My sister said she was too shocked to respond at the time, so she just talked across the statement, saying she’d try to find someone else to bring. However, after she hung up the phone and thought about it for a while, she became quite upset.

She says the problem she has with what happened is how the issue was presented. Had the woman said, “Make sure it’s someone clean-cut and professional looking,” my sister wouldn’t have taken offense. As a matter of fact, her friend can be quite professional looking, not clean-cut but professional looking.

We both agree that everyone has the right to hire whoever they choose, but isn’t it a sign of prejudice, maybe even racism, to assume that a dreadlock-wearer would be unprofessional?

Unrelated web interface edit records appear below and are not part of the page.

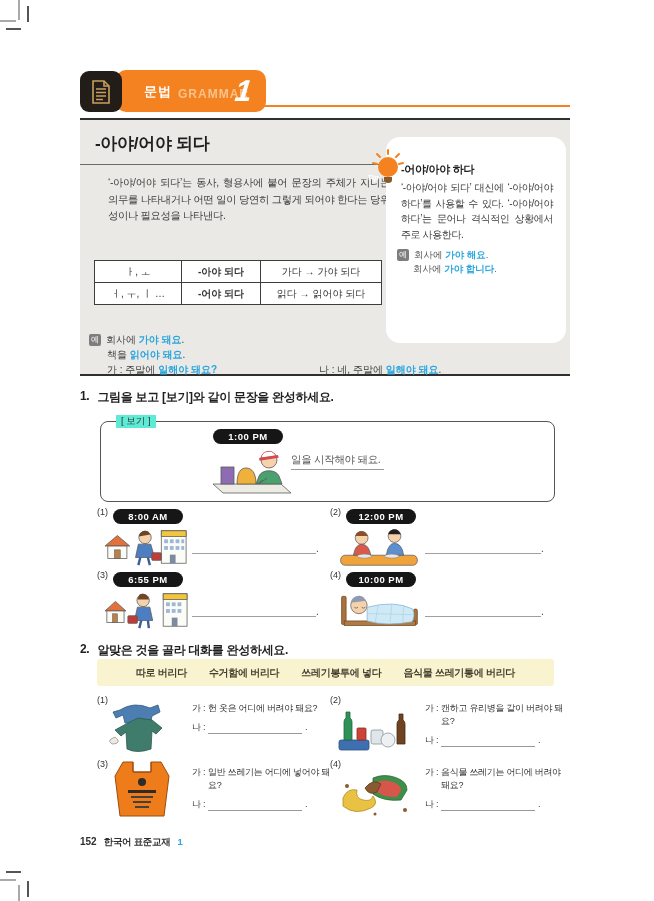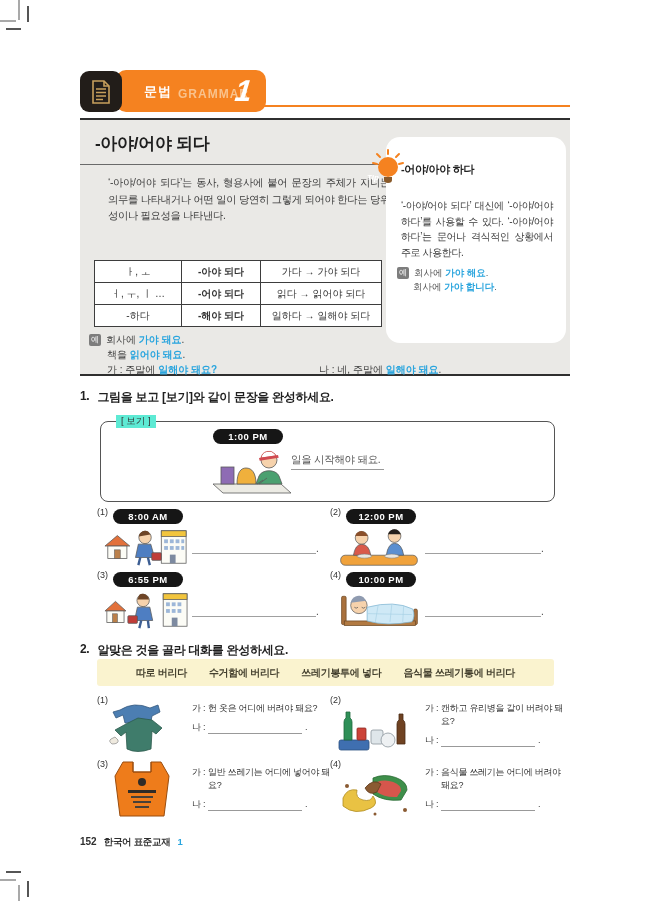--- a/index.html
+++ b/index.html
@@ -31,21 +31,21 @@
   .exline{padding-left:18px;}
   .exbadge{display:inline-block;margin-left:-18px;margin-right:5px;background:#7d7d7d;color:#fff;
            font-size:8px;line-height:10px;padding:1px 2px;border-radius:2px;vertical-align:1px;}
   .blue{color:#2aa5de;font-weight:bold;font-style:normal;}
   .dlgA{display:inline-block;width:212px;}
   
   .tipbox{left:306px;top:17px;width:180px;height:206px;background:#fff;border-radius:14px;}
   .bulb{position:absolute;left:-15px;top:12px;width:34px;height:38px;}
   .tip-text{position:absolute;left:-8px;top:24px;width:20px;text-align:center;font-size:8px;
             font-weight:bold;font-style:italic;color:#fff;}
-  .tip-title{margin:25px 10px 21px 15px;font-size:11px;font-weight:bold;color:#222;letter-spacing:-0.3px;}
+  .tip-title{margin:25px 10px 3px 15px;font-size:11px;font-weight:bold;color:#222;letter-spacing:-0.3px;}
   .tip-body{margin:0 12px 0 15px;width:152px;font-size:10px;line-height:1.55;color:#3a3a3a;
             letter-spacing:-0.4px;text-align:justify;}
   .tip-ex{margin:6px 0 0 11px;font-size:9.5px;line-height:14px;color:#555;}
   .tip-ex .exline{padding-left:16px;}
   .tip-ex .exbadge{margin-left:-16px;}
   
   .exhdr{display:flex;gap:8px;font-size:12px;font-weight:bold;color:#1f1f1f;letter-spacing:-0.3px;}
   .bogi{left:100px;top:421px;width:453px;height:79px;border:1px solid #555;border-radius:8px;background:#fff;}
   .bogi-label{position:absolute;left:15px;top:-7px;background:#5eead4;padding:0 5px;font-size:9.5px;color:#333;}
   .tbadge{display:inline-flex;align-items:center;justify-content:center;width:70px;height:15px;
@@ -125,25 +125,20 @@
           <tr>
         <td class="c1">ㅏ, ㅗ</td>
         <td class="c2">-아야 되다</td>
         <td class="c3">가다 → 가야 되다</td>
       </tr>
       <tr>
         <td class="c1">ㅓ, ㅜ, ㅣ …</td>
         <td class="c2">-어야 되다</td>
         <td class="c3">읽다 → 읽어야 되다</td>
       </tr>
-      <tr>
-        <td class="c1">-하다</td>
-        <td class="c2">-해야 되다</td>
-        <td class="c3">일하다 → 일해야 되다</td>
-      </tr>
     </tbody>
       </table>
 
     <div class="g-ex">
       <div class="exline">
         <span class="exbadge">예</span><span>회사에 </span><b class="blue">가야 돼요</b><span>.</span>
       </div>
       <div class="exline">
         <span>책을 </span><b class="blue">읽어야 돼요</b><span>.</span>
       </div>

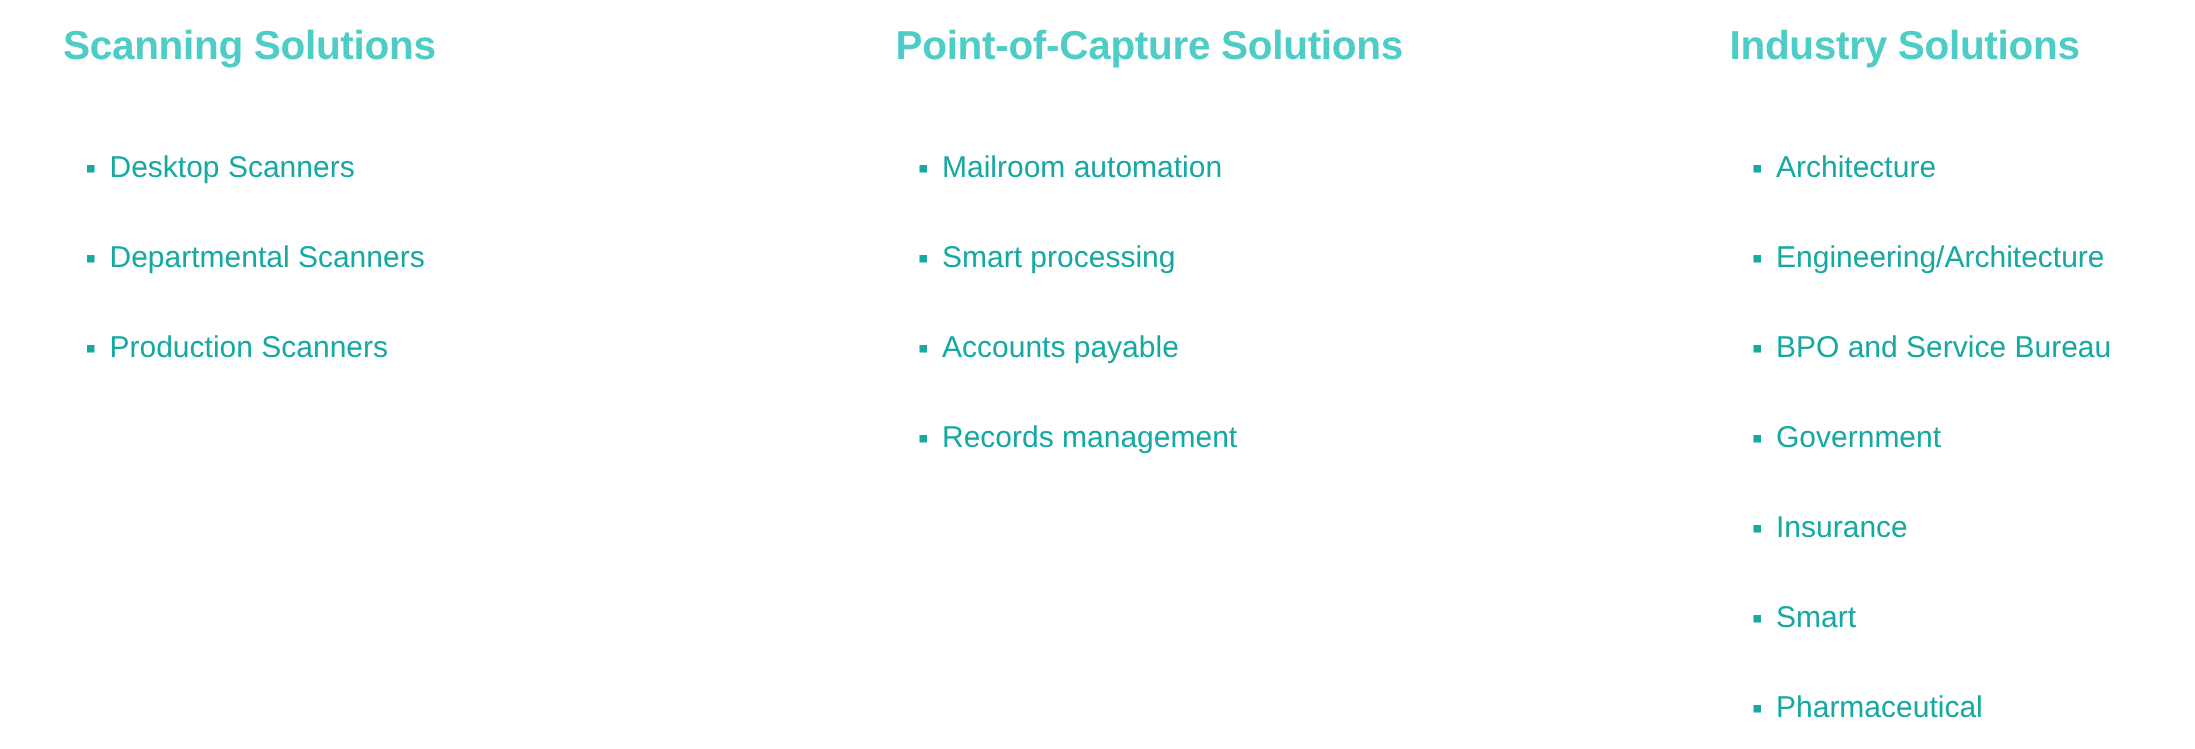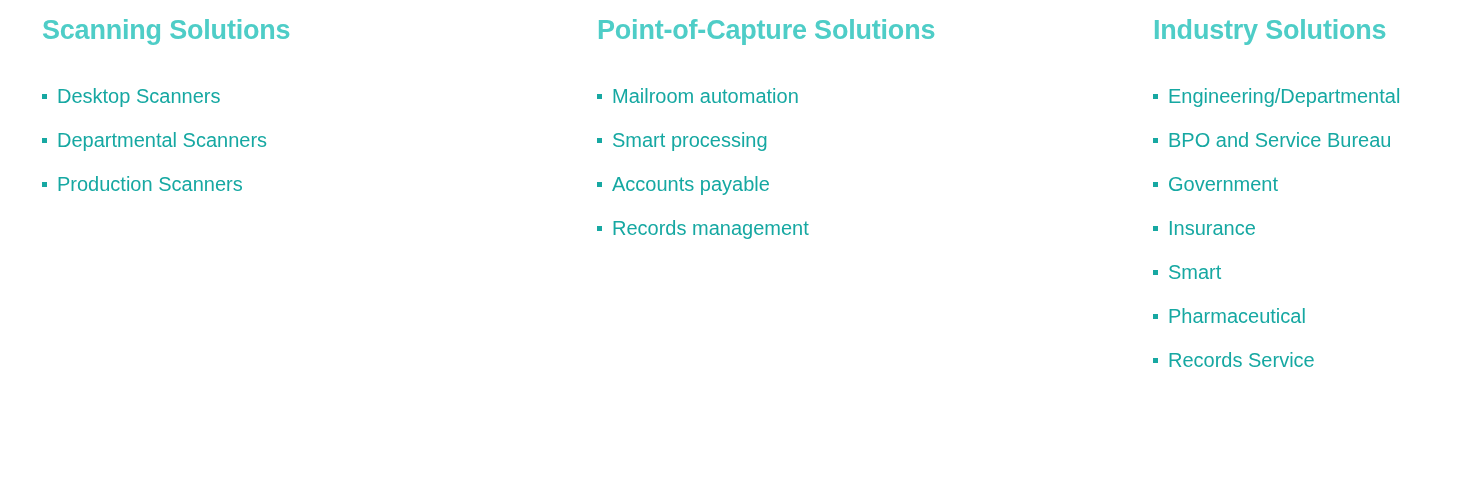--- a/index.html
+++ b/index.html
@@ -55,21 +55,21 @@
     top: 82px;
     left: 0;
     width: 100%;
   }
 
   .solution-item {
     position: relative;
     height: 44px;
     line-height: 28px;
     padding-left: 15px;
-    margin: 0;
+    margin: 16px;
     white-space: nowrap;
   }
 
   .bullet-square-icon {
     position: absolute;
     left: 0;
     top: 12px;
     width: 5px;
     height: 5px;
     background: #17a8a2;
@@ -129,21 +129,25 @@
         <span class="solution-label">Records management</span>
       </li>
     </ul>
   </div>
 
   <div class="column col-3">
     <h2 class="column-heading">Industry Solutions</h2>
     <ul class="solution-list">
       <li class="solution-item">
         <span class="bullet-square-icon"></span>
-        <span class="solution-label">Engineering/Departmental</span>
+        <span class="solution-label">Architecture</span>
+      </li>
+      <li class="solution-item">
+        <span class="bullet-square-icon"></span>
+        <span class="solution-label">Engineering/Architecture</span>
       </li>
       <li class="solution-item">
         <span class="bullet-square-icon"></span>
         <span class="solution-label">BPO and Service Bureau</span>
       </li>
       <li class="solution-item">
         <span class="bullet-square-icon"></span>
         <span class="solution-label">Government</span>
       </li>
       <li class="solution-item">

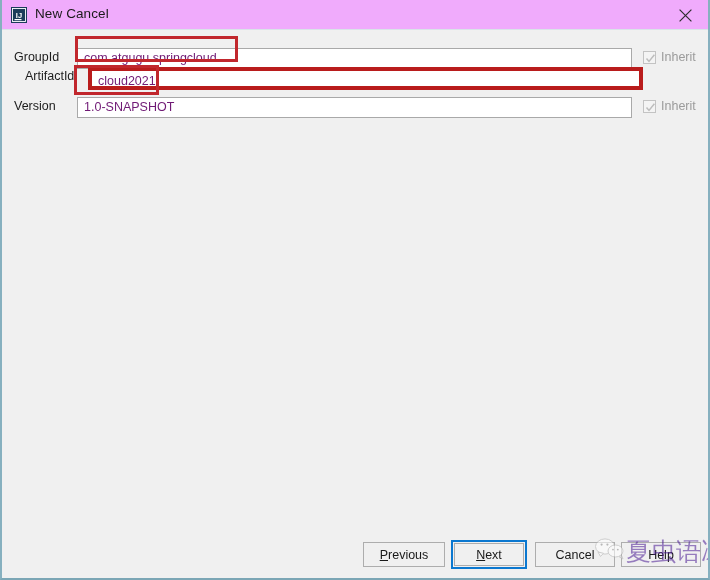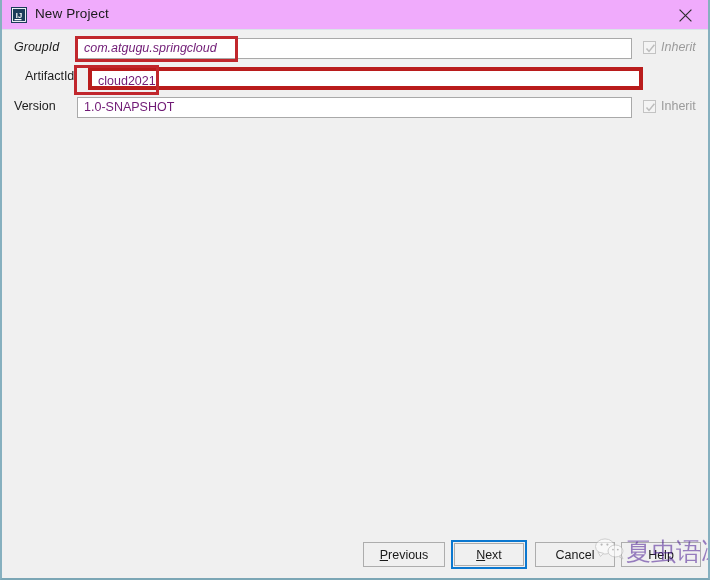--- a/index.html
+++ b/index.html
@@ -68,21 +68,21 @@
     left: 0; top: 31px;
     width: 706px;
     height: 100px;
   }
   .row {
     position: absolute;
     left: 0;
     width: 706px;
     height: 22px;
   }
-  .row-groupid   { top: 7px; font-style: italic; }
+  .row-groupid   { top: 17px; }
   .row-artifact  { top: 36px; margin-left: 11px; }
   .row-version   { top: 66px; }
 
   .field-label {
     position: absolute;
     left: 12px;
     top: 2px;
     font-size: 12.5px;
     color: #1c1c1c;
     white-space: nowrap;
@@ -227,21 +227,21 @@
 
     <span id="app-icon">
       <svg width="16" height="16" viewBox="0 0 16 16">
         <rect x="0" y="0" width="16" height="16" fill="#1c3c5a"></rect>
         <rect x="1.5" y="1.5" width="13" height="13" fill="none" stroke="#ffffff" stroke-width="0.9"></rect>
         <text x="8" y="10.5" font-family="'Liberation Sans', sans-serif" font-size="7.5" font-weight="bold" fill="#ffffff" text-anchor="middle">IJ</text>
         <rect x="3.5" y="12" width="7" height="1.2" fill="#ffffff"></rect>
       </svg>
     </span>
 
-    <div id="title-text">New Project</div>
+    <div id="title-text">New Cancel</div>
 
     <div id="close-btn">
       <svg width="13" height="13" viewBox="0 0 13 13">
         <line x1="0.6" y1="0.6" x2="12.4" y2="12.4" stroke="#2b2b2b" stroke-width="1.15"></line>
         <line x1="12.4" y1="0.6" x2="0.6" y2="12.4" stroke="#2b2b2b" stroke-width="1.15"></line>
       </svg>
     </div>
   </div>
 
   <div id="form">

Also, she wasn’t told that the problem was unprofessionalism, but just that the owner wouldn’t like it. My sister is usually the only African-American employee at the auctions, and although she originally answered an ad for secretarial work, she has never been offered a position in the office, event though five different secretaries have come and gone during her time with them.

There also have been some questionable statements made over the years, but she gave the owners the benefit of the doubt regarding prejudice or racism and chalked it up to ignorance, instead. Now she feels uncomfortable working for them. She has come to see that ignorance often equals prejudice, and knowledge doesn’t often solve the problem.

I believe that just as afros, braids and other hairstyles once considered “extreme” or “unprofessional” have finally made their way into the mainstream workplace, so will dreadlocks. Unfortunately, that may take another generation or two.